__What the task requires__.
From the line with "payment method: gift card -> cash" to the final line of the records, reproduce every line exactly and only those lines.

__Modification records__.

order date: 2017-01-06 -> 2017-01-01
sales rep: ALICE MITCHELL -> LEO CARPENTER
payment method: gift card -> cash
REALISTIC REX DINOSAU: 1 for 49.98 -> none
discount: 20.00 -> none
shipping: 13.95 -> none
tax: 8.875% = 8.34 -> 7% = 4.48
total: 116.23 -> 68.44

__Response__.
payment method: gift card -> cash
REALISTIC REX DINOSAU: 1 for 49.98 -> none
discount: 20.00 -> none
shipping: 13.95 -> none
tax: 8.875% = 8.34 -> 7% = 4.48
total: 116.23 -> 68.44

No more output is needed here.